The tables obtained following this integration phase are as follows:
Incorporating filters
The coverage of the input source may be significantly broader than the coverage that is of statistical interest. In this case, if the source contains variables that allow the population of interest to be filtered, it is possible to do this at the integration stage to reduce the size of the statistical database. This also allows for compliance with the principles of minimisation and necessity under which all statisticians are compelled to restrict themselves, to the maximum extent possible, to using only the data they actually require. An example of this would be removing commercial premises from an administrative file when we are only interested in residential premises.
In the example, the rows of duplicate individuals with a missing wage value are not of interest.

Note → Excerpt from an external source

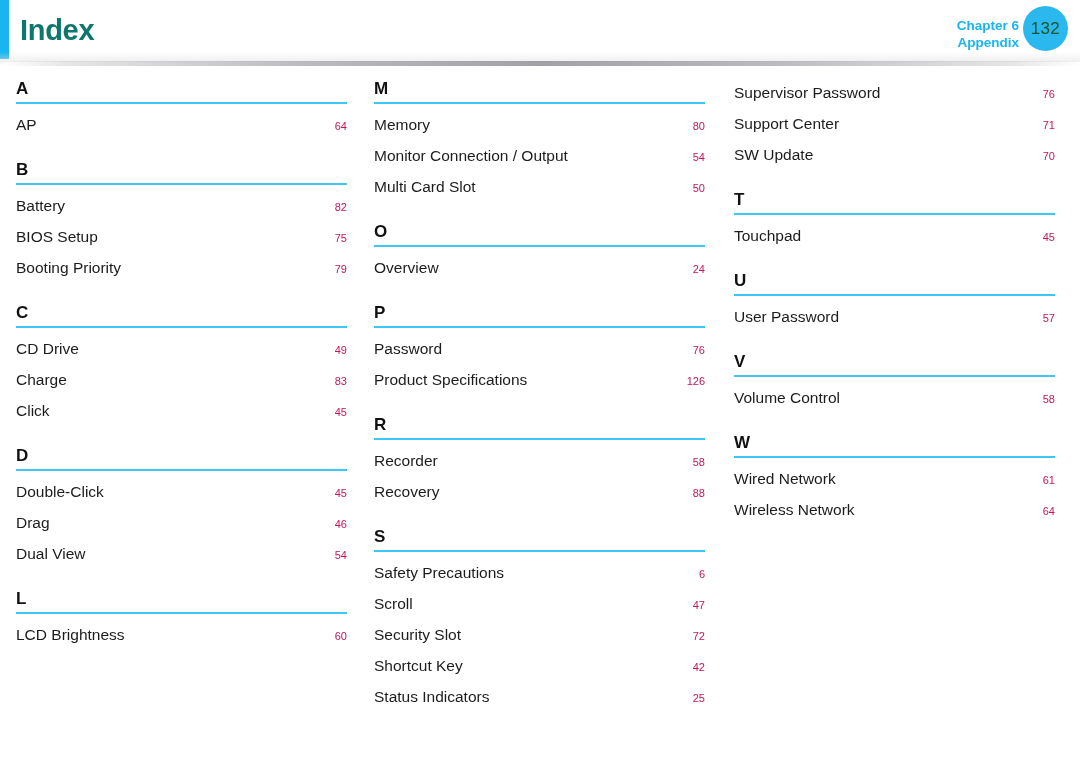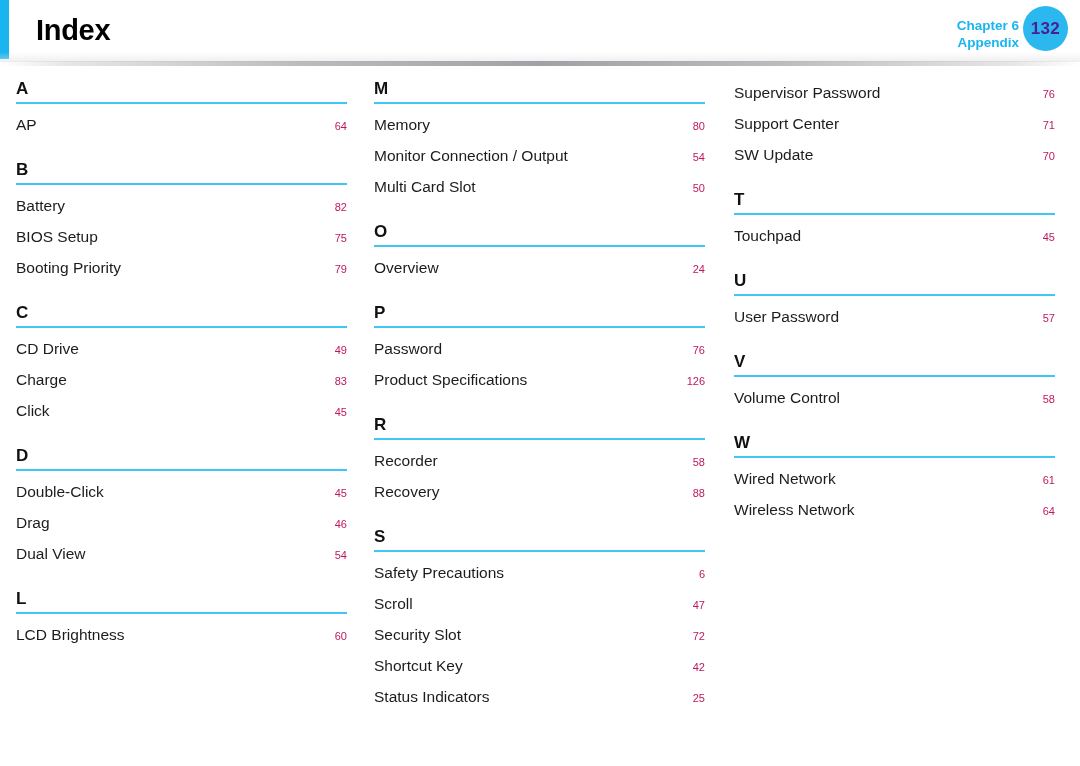"Index" .page-title { color: #000000 -> #0f766e; left: 36px -> 20px }
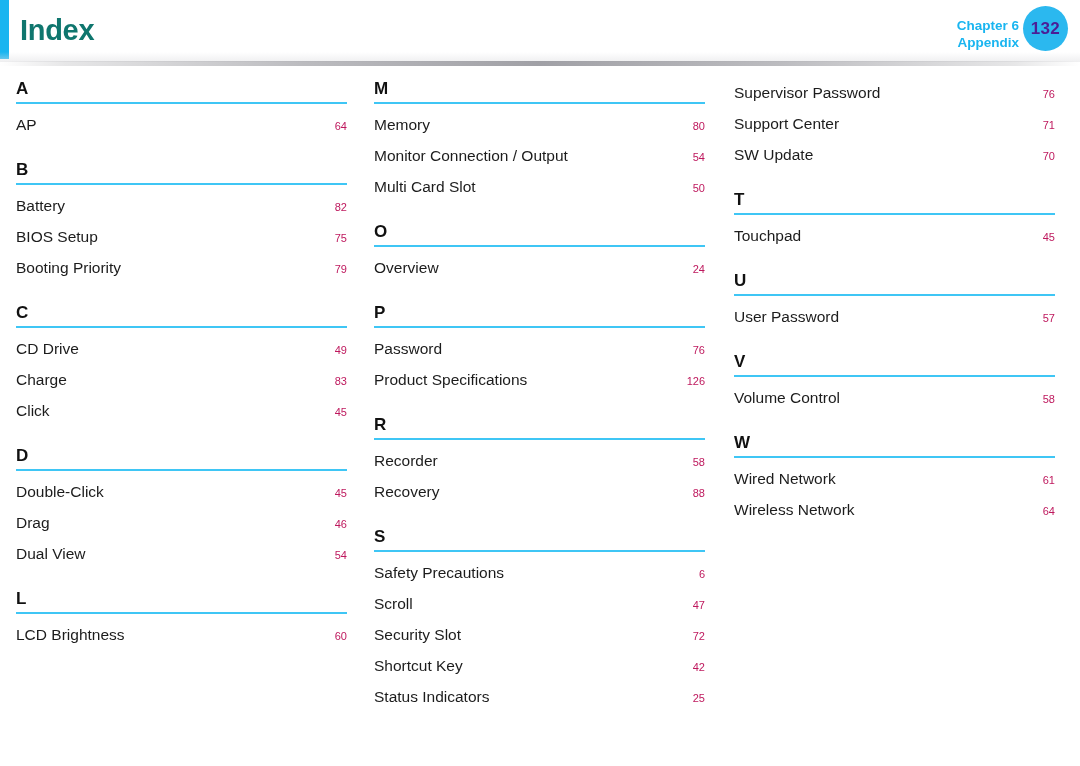"132" .page-badge { color: #4c1d95 -> #14532d; font-weight: bold -> normal }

The unique variable is recalculated based on this new table.
The final individual_wage table is therefore as follows:
Establishing the data pipeline
The source integration phase must be fully automated and reproducible. It involves the establishment of a general framework to ensure a systematic approach to data structured by an external producer. It must result in the establishment of a pipeline complete with checkpoints to ensure that the sequence of tasks is progressing correctly and to halt the process as soon as a potential issue is encountered.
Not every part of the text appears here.